Development
Would you like to become involved? Enigma is developed by a small group of volunteers. We all work on it in
our spare time, which is naturally scarce. If you would like to help out,
you're always welcome.
If you are interested in contributing to Enigma, please
subscribe to
Enigma's development mailing list. Listen and ask your questions. Answer
questions of others, publish own contributions like levels or patches, or offer
your help.
Please note that due to the international group of developers all mailings
to the list have to be written in English. If you need to attach files to your
mail, check that the size does not exceed the mailing list limit of 300 kBytes.
Posts that are larger than the limit will just be discarded!
Even though Enigma reached release 1.00, a long list of open tasks remain
to be done.
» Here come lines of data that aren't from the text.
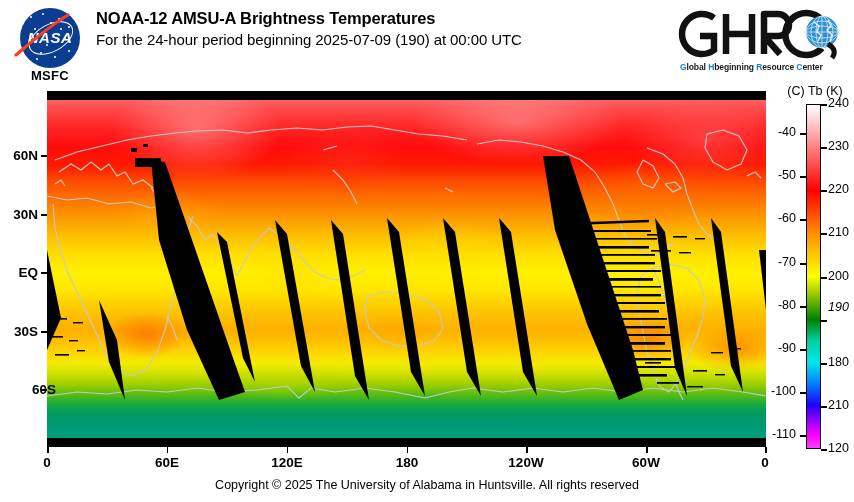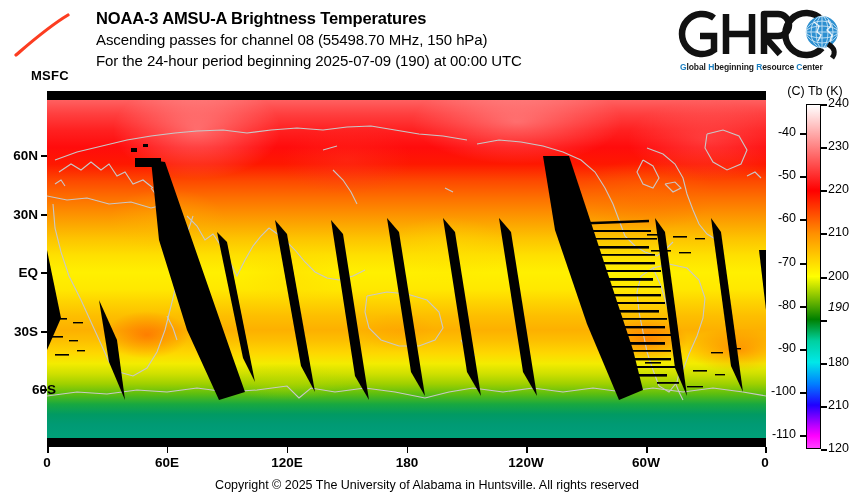--- a/index.html
+++ b/index.html
@@ -97,7 +97,7 @@
 </div>
 
 <div class="abs" id="title-block">
-  <div id="title-main">NOAA-3 AMSU-A Brightness Temperatures</div>
+  <div id="title-main">NOAA-12 AMSU-A Brightness Temperatures</div>
   <div id="title-sub1">Ascending passes for channel 08 (55498.70 MHz, 150 hPa)</div>
   <div id="title-sub2">For the 24-hour period beginning 2025-07-09 (190) at 00:00 UTC</div>
 </div>

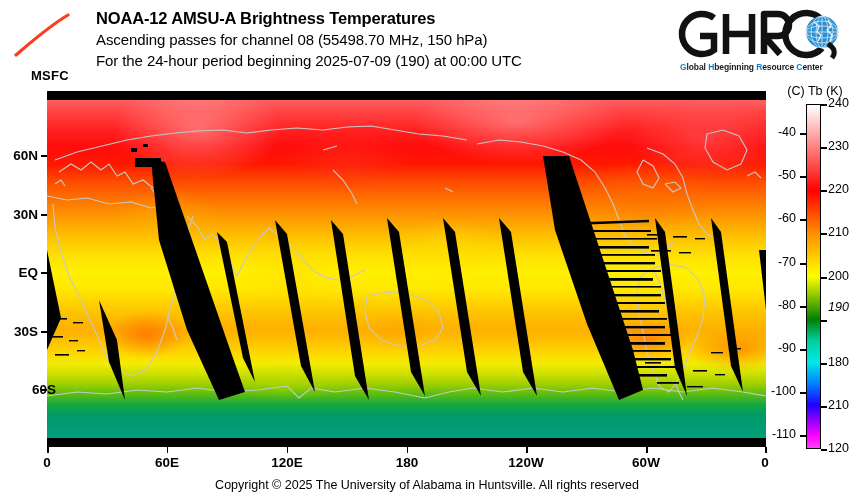--- a/index.html
+++ b/index.html
@@ -90,6 +90,26 @@
 <body>
 
 <div class="abs" id="nasa-logo">
+  <div id="nasa-ball">
+    <div class="stars">
+      <i style="left:10px;top:8px"></i>
+        <i style="left:22px;top:5px"></i>
+      <i style="left:38px;top:10px"></i>
+        <i style="left:48px;top:18px"></i>
+      <i style="left:14px;top:20px"></i>
+        <i style="left:30px;top:14px"></i>
+      <i style="left:44px;top:30px"></i>
+        <i style="left:9px;top:34px"></i>
+      <i style="left:20px;top:44px"></i>
+        <i style="left:34px;top:48px"></i>
+      <i style="left:48px;top:42px"></i>
+        <i style="left:26px;top:36px"></i>
+      <i style="left:16px;top:50px"></i>
+        <i style="left:40px;top:20px"></i>
+    </div>
+    <div id="nasa-orbit"></div>
+    <div id="nasa-word">NASA</div>
+  </div>
   <svg id="nasa-swoosh" viewBox="0 0 56 46">
     <path d="M2 42 C16 30 34 14 54 2" stroke="#fc3d21" stroke-width="3.2" fill="none" stroke-linecap="round"></path>
   </svg>

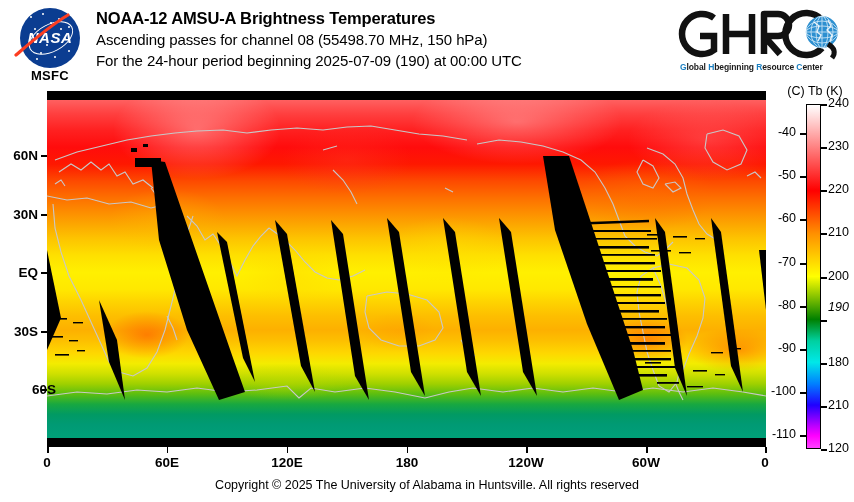--- a/index.html
+++ b/index.html
@@ -118,7 +118,6 @@
 
 <div class="abs" id="title-block">
   <div id="title-main">NOAA-12 AMSU-A Brightness Temperatures</div>
-  <div id="title-sub1">Ascending passes for channel 08 (55498.70 MHz, 150 hPa)</div>
   <div id="title-sub2">For the 24-hour period beginning 2025-07-09 (190) at 00:00 UTC</div>
 </div>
Often we do not have the resources or the skills to
tackle them. Here is a list of open tasks, for which we definitely need your
help. If you have the necessary skills and some spare time, please consider
helping us out.
Non-Programming Tasks
- Translation. Enigma has proper support for languages other than
English. If you would like to localize Enigma to your native language
concerning application menus and levels, the manuals, this homepage or
the level developer wiki, please contact us.
Easy
- Better graphics. We're currently lacking in the arts
department, as you may have noticed. If you have more talent than we
have, we'd be only too glad to replace our sprites, logos, and other
images with better ones.
Medium
- Sounds. Sounds are currently incomplete, and some of the
existing ones might (do!) need some polish.
Medium
- Tech Support. The more popular Enigma gets, the more technical
questions and problems arise on mag-heut.net and the developer mailinglist.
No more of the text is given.